Page 85
Story: The Queen's Blade
Run, Fey prayed, willing Willow to hear her, to glance back at the window and see her. Run, Willow, please just run.
Willow stalked past Dameon, reaching a delicate hand into the crate and pulling out a bottle. A worry line appeared between her brows as she frowned at it.
“Dameon, what is?—”
Dameon stepped up behind her, slitting Willow’s throat before she could finish the question.
Fey screamed.
She barely registered the look on Dameon’s face as his head snapped to the window, seeing her there. Barely registered the soft swearing from Alastair as he pulled her tight against him.
“Hold your breath,” he commanded. But she couldn’t. She couldn’t hold her breath, she didn’t have any left. She couldn’t breathe, couldn’t speak, couldn’t stop screaming.
Dameon was moving towards them, his blade dripping with blood.
Blood from the Shifter, dead on the ground.
Blood from Willow, who clutched at the wound on her neck as though she could knit it back together.

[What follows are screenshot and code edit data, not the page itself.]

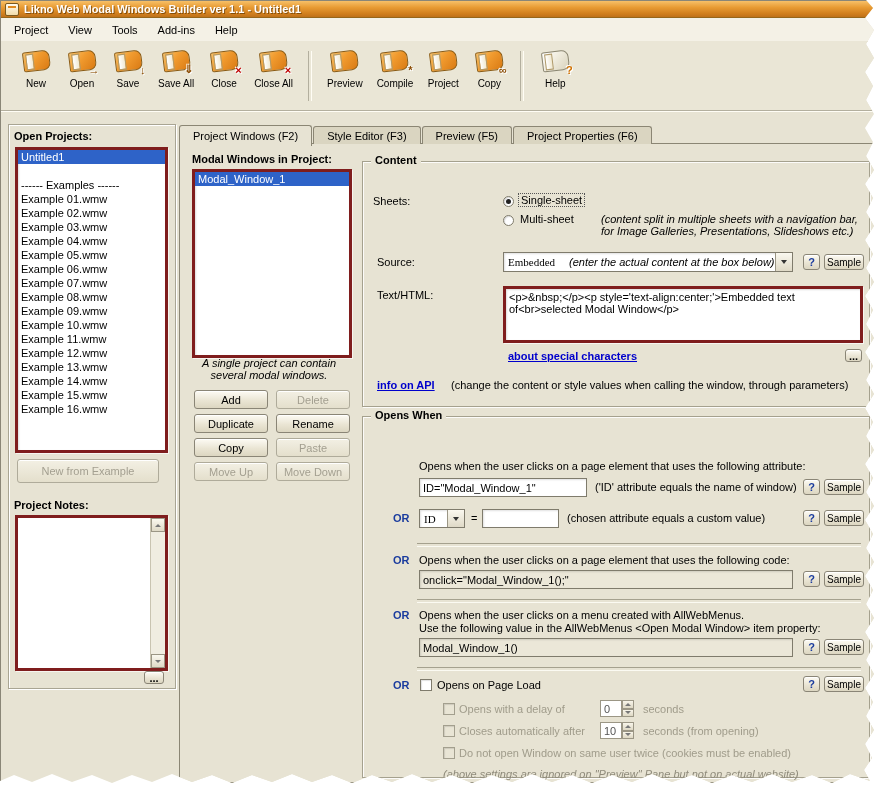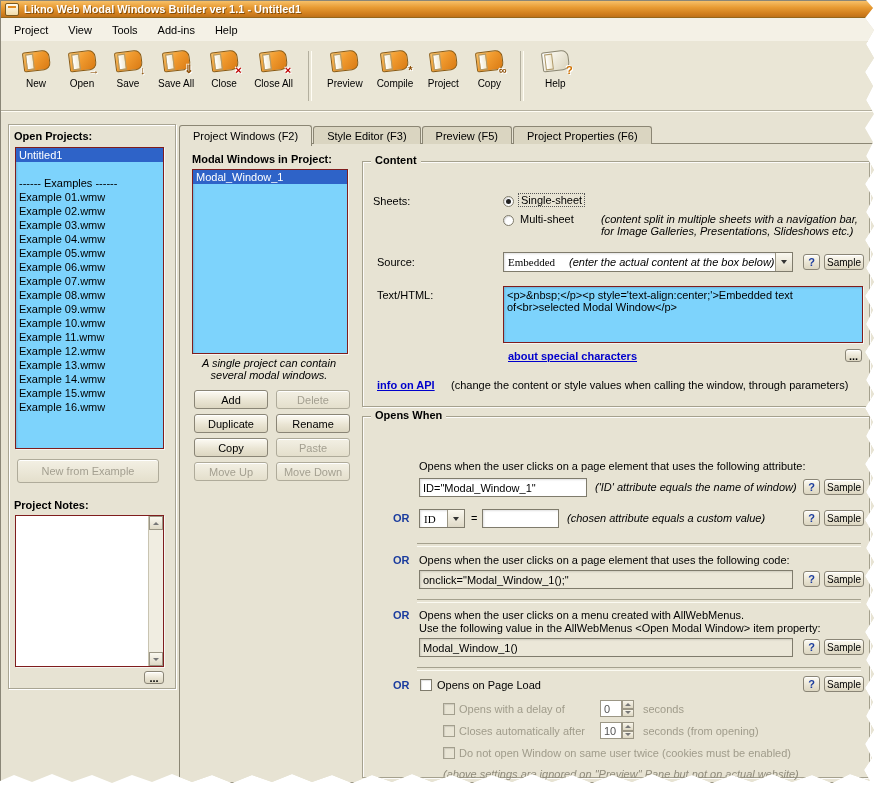"Untitled1" .sunken { background: #7dd3fc -> #ffffff; border: 1px solid #7f1d1d -> 3px solid #7f1d1d }
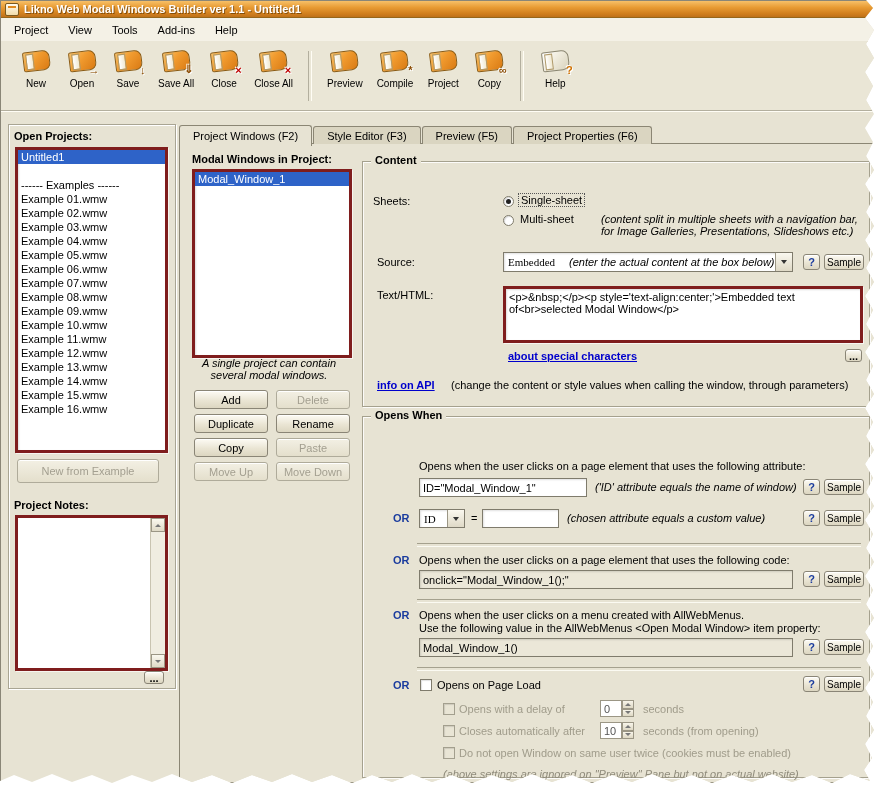"('ID' attribute equals the name" .hint { font-style: italic -> none }
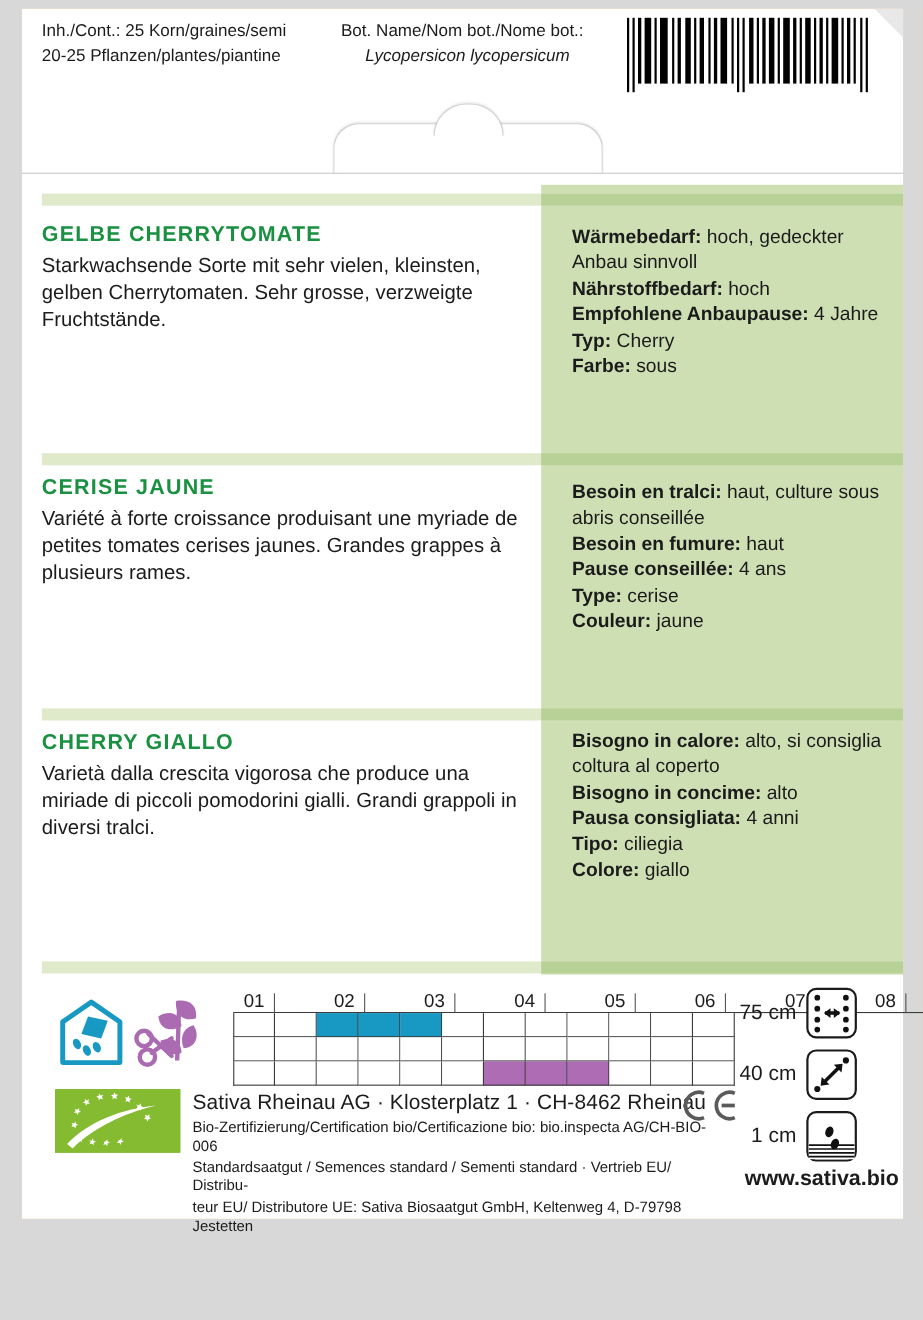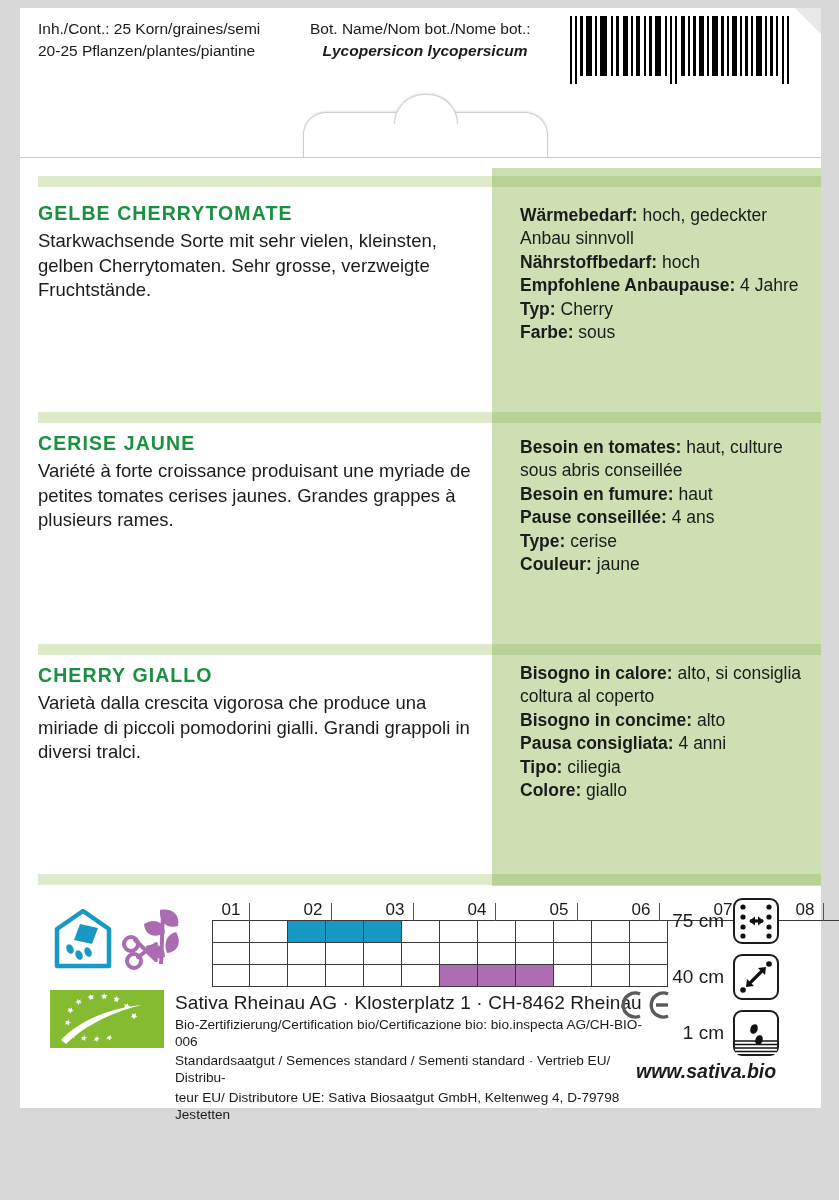"Lycopersicon lycopersicum" .hdr-mid .latin { font-weight: bold -> none }
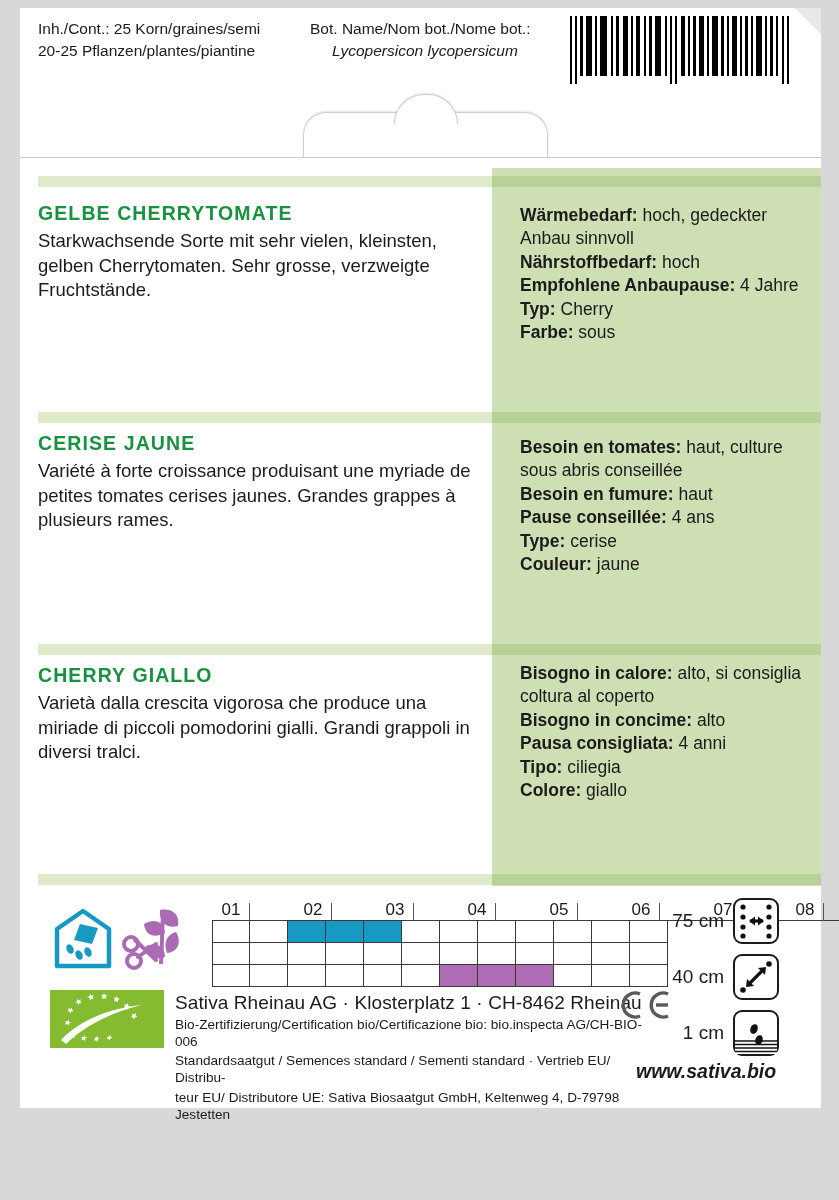"Besoin en tomates:" span.k { text: tomates -> tralci }
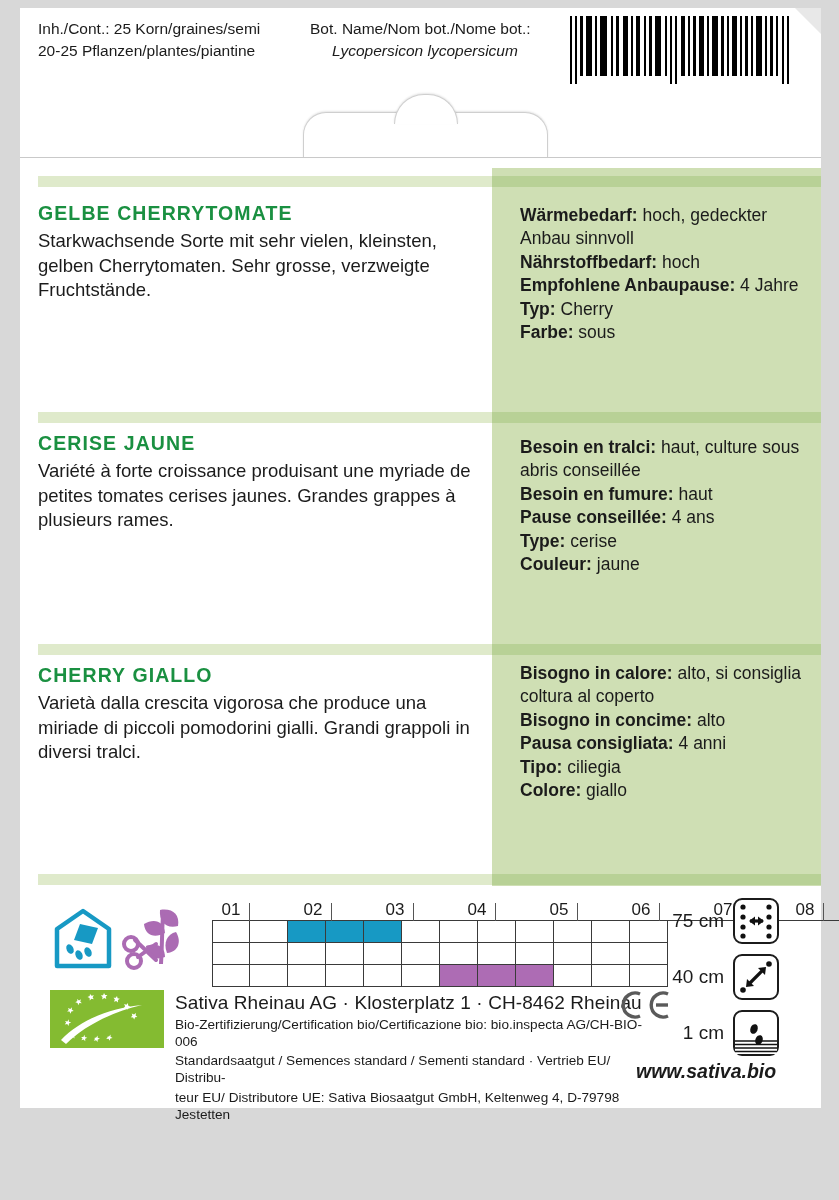"www.sativa.bio" .web { font-style: italic -> none; left: 616px -> 657px }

And then all the colors in the world melted away into a wash of grey, and Alastair was Shadow Walking with her, moving them through a space where walls didn’t exist, moving her away from Dameon as he flung the window open and thrust his sword in the space where they had been.
Moving her to safety.
Chapter 38
The world was a blur of grey and black shadows as Alastair carried her through wall after wall, moving them through the palace with a speed that made her head spin.
Finally, he stopped, and color seeped back into the world as he released her.
Fey barely registered where they were—another empty bedroom, somewhere in the Western Wing—before she fell to her knees and vomited.
Alastair was saying something, but Fey couldn’t understand him. Her thoughts were too loud, the colors of the world suddenly too bright.
She was kneeling there, the room reeking of sick, Alastair’s voice falling on deaf ears, when Willow’s heart stopped beating. Fey felt it, felt the moment she was gone, like a thread inside her heart snapping, and in an instant the place where she had been was filled with her sisters.
Lilith’s shock and rage flooded through Fey like an inferno, followed by a sorrow so deep, so painful from Joy that Fey thought her heart might break and die.
And her own pain answered them. Shock. Horror. And betrayal. She pushed the emotions down the link to them, filling them with her pain, sharing their loss. Their sister was dead, and they’d only had her for such a short period of time. It wasn’t fair. She was so young, so sweet, their little Willow.
Alastair was shaking her, and slowly Fey pulled herself from the pain drowning her and focused on the world around her.
“We can’t stay here,” Alastair was telling her. “Fey, you need to snap out of it. You’re not safe here.”
Not safe.
No, she wasn’t safe here. Wasn’t safe anywhere, anymore.
Dameon had killed her sister. She couldn’t trust him, couldn’t trust anyone anymore.
“Fey!”
She forced herself to look at him, forced herself back into her body. She took a deep, shuddering breath and nodded.
“It’s not safe here for you,” he repeated.
“I know,” she said. This wasn’t her home. Not anymore.
“Is there a safe house you can go to? Somewhere they can’t find you?”